▶ **TASK DIRECTIONS**: Search the records for the string "visibility" and copy every line in which it appears.
### INPUT MATERIAL
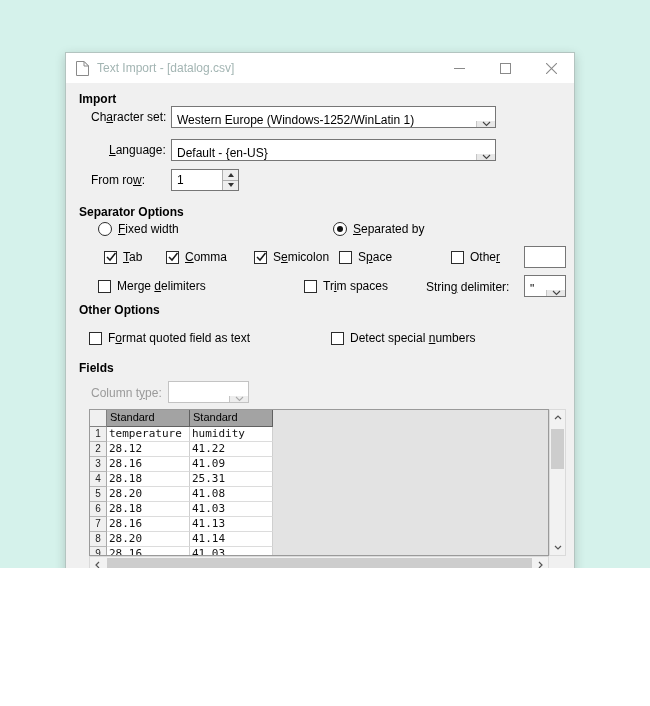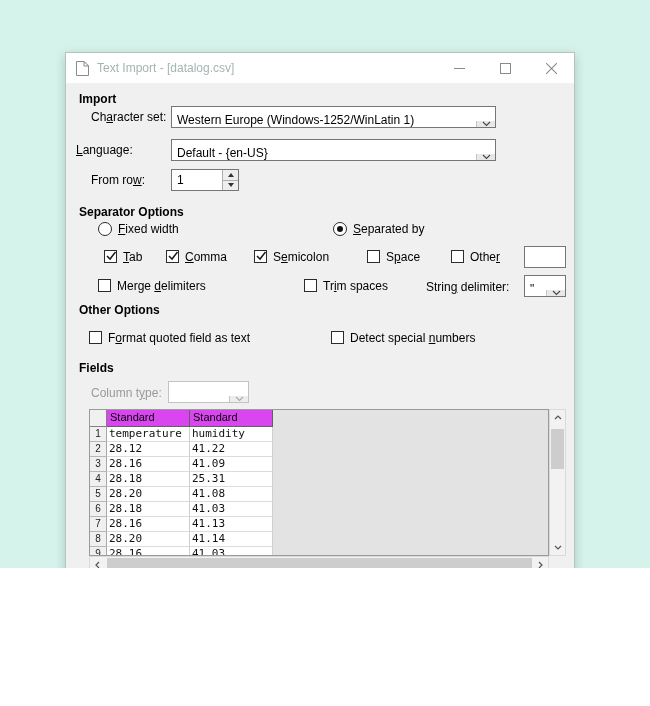--- a/index.html
+++ b/index.html
@@ -125,7 +125,7 @@
         </span>
     </div>
 
-    <div class="abs lbl" style="left:10px; top:90px;"><u>L</u>anguage:</div>
+    <div class="abs lbl" style="left:43px; top:90px;"><u>L</u>anguage:</div>
     <div class="combo abs" style="left:105px; top:86px; width:325px;">
       <span class="val">Default - {en-US}</span>
       <span class="dd">

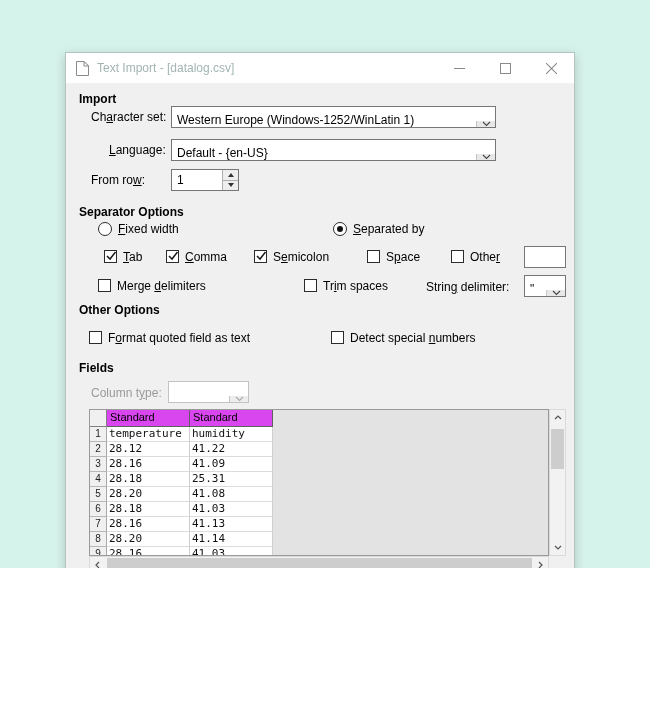--- a/index.html
+++ b/index.html
@@ -45,7 +45,7 @@
   .tri-dn { width:0; height:0; border-left:3px solid transparent; border-right:3px solid transparent; border-top:4px solid #333; }
 
   
-  .grp { display:inline-flex; align-items:flex-start; gap:6px; }
+  .grp { display:inline-flex; align-items:center; gap:6px; }
   .cb { width:13px; height:13px; background:#fff; border:1px solid #2b2b2b; position:relative; flex:0 0 auto; }
   .cb svg { position:absolute; left:0; top:-1px; visibility:hidden; }
   .cb.on svg { visibility:visible; }

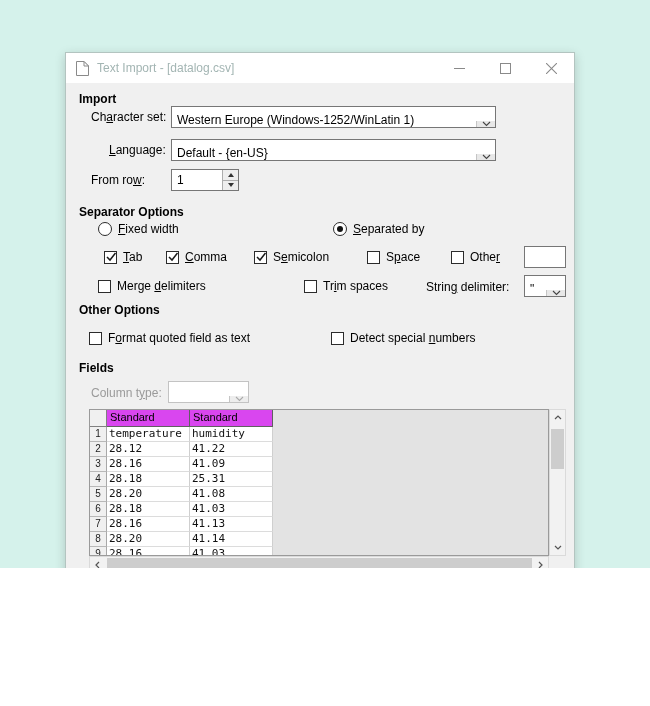--- a/index.html
+++ b/index.html
@@ -183,7 +183,7 @@
         </span>
       <span class="lbl">S<u>e</u>micolon</span>
     </span>
-    <span class="grp abs" style="left:301px; top:197px;">
+    <span class="grp abs" style="left:273px; top:197px;">
       <span class="cb"></span>
       <span class="lbl">S<u>p</u>ace</span>
     </span>

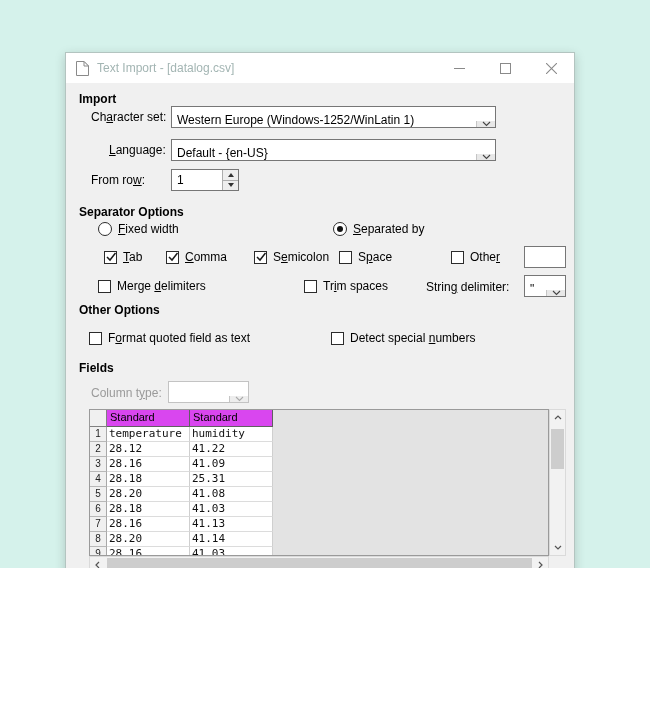--- a/index.html
+++ b/index.html
@@ -59,7 +59,7 @@
   .hrow, .trow { display:flex; }
   .hrow { height:17px; }
   .corner { width:17px; background:#f0f0f0; border-right:1px solid #808080; border-bottom:1px solid #808080; flex:0 0 auto; }
-  .hcell { width:83px; background:#d946ef; border-right:1px solid #606060; border-bottom:1px solid #606060;
+  .hcell { width:83px; background:#a3a3a3; border-right:1px solid #606060; border-bottom:1px solid #606060;
            font-size:11px; padding:1px 0 0 3px; flex:0 0 auto; }
   .trow { height:15px; }
   .tnum { width:17px; background:#f0f0f0; border-right:1px solid #a8a8a8; border-bottom:1px solid #b8b8b8;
######
▶ **SOLUTION BELOW**:
   .cb svg { position:absolute; left:0; top:-1px; visibility:hidden; }
   .cb.on svg { visibility:visible; }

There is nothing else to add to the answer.